Objective

The objective of this project is to build a Realtime face anonymizer which detects features of a face in Realtime and blurs it. This will be done by feeding image frames grabbed from a camera; to and FPGA which will do the facial detection , blurring and output those frames to a monitor. A high level diagram of the design architecture is shown in figure 1.

**Figure 1: Design High Level Architecture**

Background Information

Face Detection Methods

Figure 2 shows a layout of the different types of algorithms for facial detection. There are 4 main types of facial detection methods; Appearance-Based, Knowledge Based, Template Matching and Feature Invariant; with each of these methods having further subdivisions as shown in figure 2. This project will be exploring the feature invariant method of facial detection which is further subdivided into a category called color segmentation. The feature invariant method of color segmentation is chosen for this design because it is the most suitable for a direct hardware implementation such as an FPGA due to low computation requirements.
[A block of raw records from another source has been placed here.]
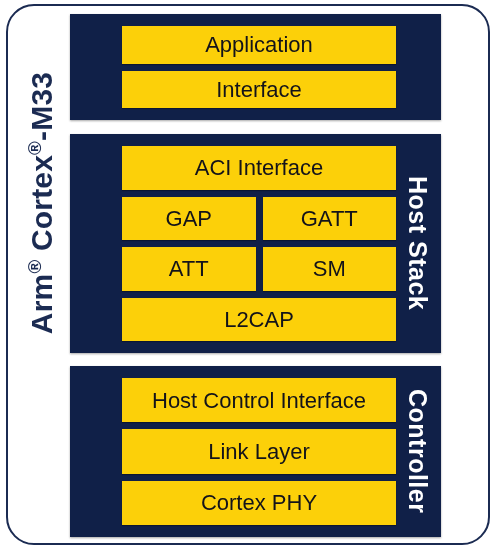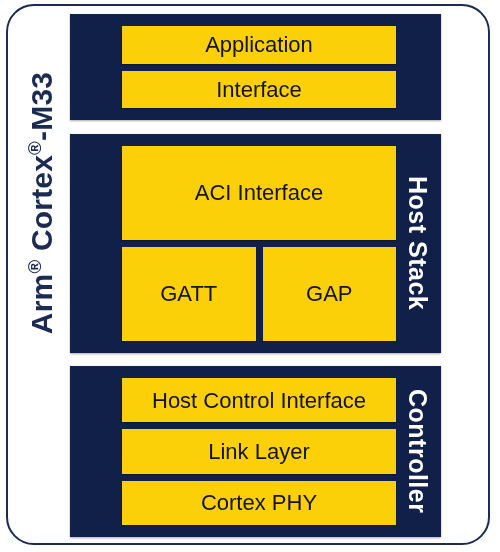--- a/index.html
+++ b/index.html
@@ -145,22 +145,29 @@
       </div>
     </div>
   </div>
 
   <div class="panel" id="panel-host">
     <div class="rows">
       <div class="row">
         <div class="block">ACI Interface</div>
       </div>
       <div class="row">
+        <div class="block">GAP</div>
         <div class="block">GATT</div>
-        <div class="block">GAP</div>
+      </div>
+      <div class="row">
+        <div class="block">ATT</div>
+        <div class="block">SM</div>
+      </div>
+      <div class="row">
+        <div class="block">L2CAP</div>
       </div>
     </div>
     <div class="panel-side-label">
       <span>Host Stack</span>
     </div>
   </div>
 
   <div class="panel" id="panel-controller">
     <div class="rows">
       <div class="row">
Color Threshold-Based Skin Detection

Color Spaces

A color space is used to encode, and transfer information received from the image sensor in the camera. There are 2 color spaces which will be referenced in this design which are RGB and the YUV color space.

RGB Color Space

The RGB formats are RGB888 , RGB565, RGB555 and RGB444. In an RGB888 format, each pixel is stored in 24 bits, made up of red, green, and blue channels each stored with 8 bits. This means that the intensity of each pixel can go from 0 to 255 (2^8) , where 0 is the absence of light, and 255 is the maximum intensity. In this project we are going to be using the OV7670 camera which can be configured to output RGB565, RGB555, and RGB444 via serial camera control bus (SCCB) with the three numbers following the RGB determining the number of bits. VGA output to the screen for DE1-SOC is RGB888 format.

YUV/YCbCr Color Space

YCbCr sometimes referred to as YUV is another format in which a RGB color can be encoded. The Y or luminance component is the amount of white light of a color, and the Cb and Cr are the chroma components, which respectively encode the blue and red levels relative to the luminance component. The luminance or luma, refers to brightness, and chrominance or chroma, refers to color. Typically, the terms YCbCr (analog) and YUV (digital) are used interchangeably. Y channel encodes the gray scale levels of the image (monochrome image).
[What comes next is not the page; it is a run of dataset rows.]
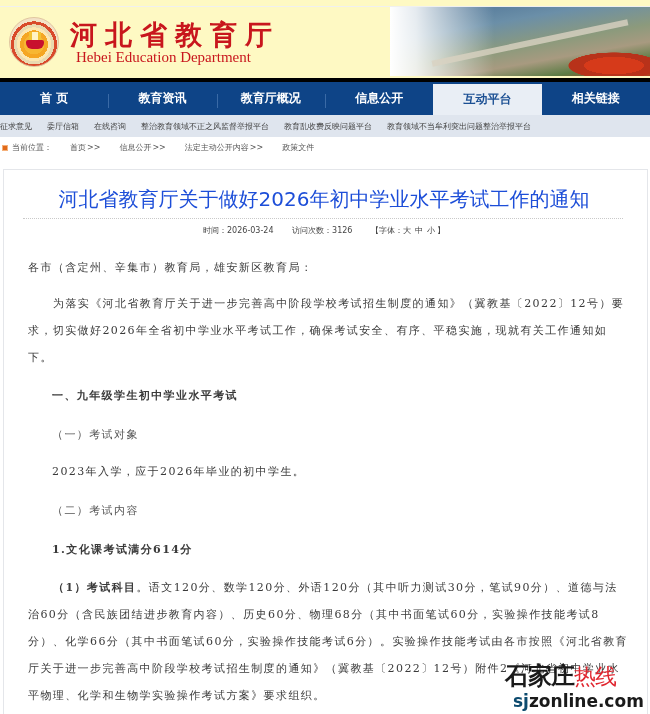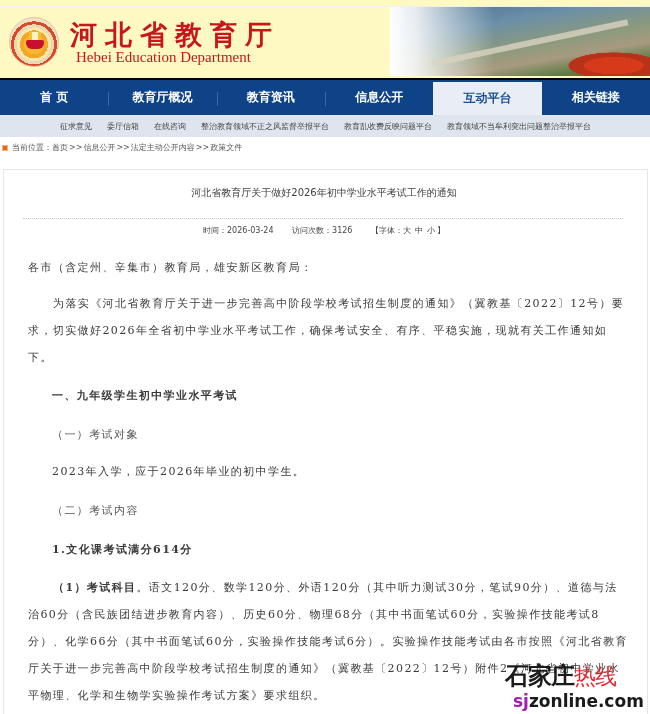--- a/index.html
+++ b/index.html
@@ -16,39 +16,39 @@
   .title-cn { position: absolute; left: 70px; top: 17px; font-size: 27px; font-weight: bold; color: #c8161d; letter-spacing: 8px; font-family: "DejaVu Sans", sans-serif; }
   .title-en { position: absolute; left: 76px; top: 49px; font-size: 15px; color: #c8161d; font-family: "Liberation Serif", "DejaVu Serif", serif; }
   .banner { position: absolute; left: 390px; top: 7px; width: 260px; height: 69px;
             background:
               linear-gradient(90deg, #ffffff 0%, rgba(255,255,255,0.85) 10%, rgba(255,255,255,0) 40%),
               linear-gradient(170deg, #4a6f93 0%, #6b8fa8 30%, #8c9a7c 55%, #a89a80 70%, #5d7c45 85%, #b63b1d 100%); }
   .banner-wall { position: absolute; left: 430px; top: 40px; width: 200px; height: 6px; background: #d9d2c2; transform: rotate(-12deg); opacity: 0.8; }
   .banner-red { position: absolute; left: 560px; top: 50px; width: 90px; height: 26px; background: radial-gradient(ellipse at 60% 60%, #d63a1a 0 30px, #b8321a 30px 45px, transparent 46px); }
 
   
-  .nav { position: absolute; left: 0; top: 78px; width: 650px; height: 37px; background: #0e4487; border-top: 2px solid #000000; display: flex; }
+  .nav { position: absolute; left: 0; top: 78px; width: 650px; height: 37px; background: #0e4487; border-top: 4px solid #000000; display: flex; }
   .nav-item { flex: 1 1 0; position: relative; display: flex; align-items: center; justify-content: center; color: #fff; font-size: 12px; font-weight: bold; cursor: pointer; }
   .nav-item + .nav-item::before { content: ""; position: absolute; left: 0; top: 12px; height: 14px; width: 1px; background: #3a6aa6; }
   .nav-item.active { background: #e9eef5; color: #1b4f93; margin-top: 2px; }
   .nav-item.active::before, .nav-item.active + .nav-item::before { display: none; }
 
   
-  .subnav { position: absolute; left: 0; top: 115px; width: 650px; height: 22px; background: #dfe5ee; display: flex; align-items: center; padding-left: 60px; gap: 0; }
+  .subnav { position: absolute; left: 0; top: 115px; width: 650px; height: 22px; background: #dfe5ee; display: flex; align-items: center; gap: 0; }
   .subnav-item { font-size: 8px; color: #444; margin-right: 15px; white-space: nowrap; cursor: pointer; }
 
   
   .breadcrumb { position: absolute; left: 2px; top: 142px; font-size: 8px; color: #555; display: flex; align-items: center; }
   .bc-icon { width: 6px; height: 6px; background: #e06a1a; margin-right: 4px; border: 1px solid #f5b07a; }
-  .bc-link { color: #555; cursor: pointer; }
+  .bc-link { color: #555; cursor: pointer; margin-left: 18px; }
   .bc-sep { color: #555; margin: 0 1px; }
 
   
   .content { position: absolute; left: 3px; top: 169px; width: 645px; height: 560px; border: 1px solid #e4e6ea; background: #fff; }
-  .article-title { position: absolute; left: 0; top: 16px; width: 640px; text-align: center; font-size: 10px; color: #404040; }
+  .article-title { position: absolute; left: 0; top: 16px; width: 640px; text-align: center; font-size: 20px; color: #1d4ed8; }
   .dotted-line { position: absolute; left: 19px; top: 48px; width: 600px; border-top: 1px dotted #c9c9c9; }
   .meta { position: absolute; left: 0; top: 55px; width: 640px; text-align: center; font-size: 8px; color: #444; }
   .meta span { margin: 0 8px; }
   .font-ctl { cursor: pointer; }
 
   .body-text { position: absolute; left: 24px; width: 600px; font-family: "DejaVu Serif", "Liberation Serif", serif; font-size: 11px; color: #3a3a3a; line-height: 27px; letter-spacing: 1.4px; }
   .p-salute { top: 84px; }
   .p-intro { top: 120px; text-indent: 25px; }
   .h-section { top: 212px; left: 48px; font-weight: bold; }
   .h-sub1 { top: 251px; left: 48px; color: #555; }
@@ -56,21 +56,21 @@
   .h-sub2 { top: 327px; left: 48px; color: #555; }
   .h-point { top: 366px; left: 48px; font-weight: bold; }
   .p-subjects { top: 404px; text-indent: 25px; }
   .p-subjects b { font-weight: bold; }
 
   
   .watermark { position: absolute; left: 505px; top: 660px; width: 145px; height: 54px; pointer-events: none; }
   .wm-cn { position: absolute; left: 0; top: 0; font-size: 24px; font-weight: bold; color: #1a1a1a; font-family: "DejaVu Sans", sans-serif; letter-spacing: -1px; }
   .wm-red { color: #e0262f; font-weight: normal; font-family: "DejaVu Serif", serif; font-size: 22px; }
   .wm-en { position: absolute; left: 8px; top: 31px; font-size: 17px; font-weight: bold; font-family: "DejaVu Sans", sans-serif; color: #1a1a1a; }
-  .wm-en .sj { color: #a21caf; }
+  .wm-en .sj { color: #0c4a6e; }
 </style>
 </head>
 <body>
 
 <div class="header">
   <div class="header-top-line"></div>
   <div class="logo">
     <div class="logo-inner-bars"></div>
     <div class="logo-inner-book"></div>
   </div>
@@ -79,24 +79,24 @@
   <div class="banner"></div>
   <div class="banner-wall"></div>
   <div class="banner-red"></div>
 </div>
 
 <div class="nav">
   <div class="nav-item">
       <span>首 页</span>
     </div>
   <div class="nav-item">
-      <span>教育厅概况</span>
+      <span>教育资讯</span>
     </div>
   <div class="nav-item">
-      <span>教育资讯</span>
+      <span>教育厅概况</span>
     </div>
   <div class="nav-item">
       <span>信息公开</span>
     </div>
   <div class="nav-item active">
       <span>互动平台</span>
     </div>
   <div class="nav-item">
       <span>相关链接</span>
     </div>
YUV formats provided by our camera are YUV444 and YUV422. The first number indicates the number of pixels wide the sample is (usually 4). The second number tells you how many of the pixels in the top row will have color information, that is, chroma samples. And the third number tells you how many pixels in the bottom row will have chroma samples.

Color Space Transformations

We can convert between RGB and YUV color spaces using the equations 1a, 1b, 2a and 2b. These transformations in (ICT, 1a and 1b) are known as irreversible component transformation while those in (RCT, 2a and 2b) are known as reversible component transformation. From equations Figure 3 eq.1a and eq.1b, it can be seen that the use of ICT would require floating point hardware while RCT (from figure 3 equations 2a and 2b) uses integer-only operations with a total of four additions and one shift operation per color pixel. The RCT would be cheaper and easier to implement in hardware compared to the ICT color space, so we will use the RCT from equation 2a in this design.

Experimental Research

Experimental research presented in [1] , has shown that Human skin tones tend to fall within a certain range of chrominance values enabling use that we can completely ignore the luminance or Y. Further studies have shown that the blue component has the least contribution to skin tone color [1]. If we combine these experimental results, we are left with the simple formula shown in eq . 3.

U = R – G for 10 < U < 74 (3.)

Face Detection Algorithm

Step 1 : Subsampling each frame

Take a 640 by 480 frame and divide by 16 x16 to yield a 40 by 30 frame to reduce amount of data processing using of m10k ram for next 4 steps. It results in the generation of larger skin patches which decrease the susceptibility of the system to features such as a moustache or spectacles

Step 2 : Threshold Based Skin Detection

We use eq.3 which says U = R – G for 10 < U < 74

The result is a binary image frame

Step 3 : Spatial Filtering

To help with noise reduction we implement a spatial digital filtering algorithm. The filter would take a look at every pixel p, its neighboring pixels in a 9x9 neighborhood is checked. If more than 75% of its neighbors are skin pixels, p was also a skin pixel.

Step 4 : Temporal Filtering

Averaging four consecutive frames over time. If the average is over a set threshold value the average is considered skin, this reduces flickering.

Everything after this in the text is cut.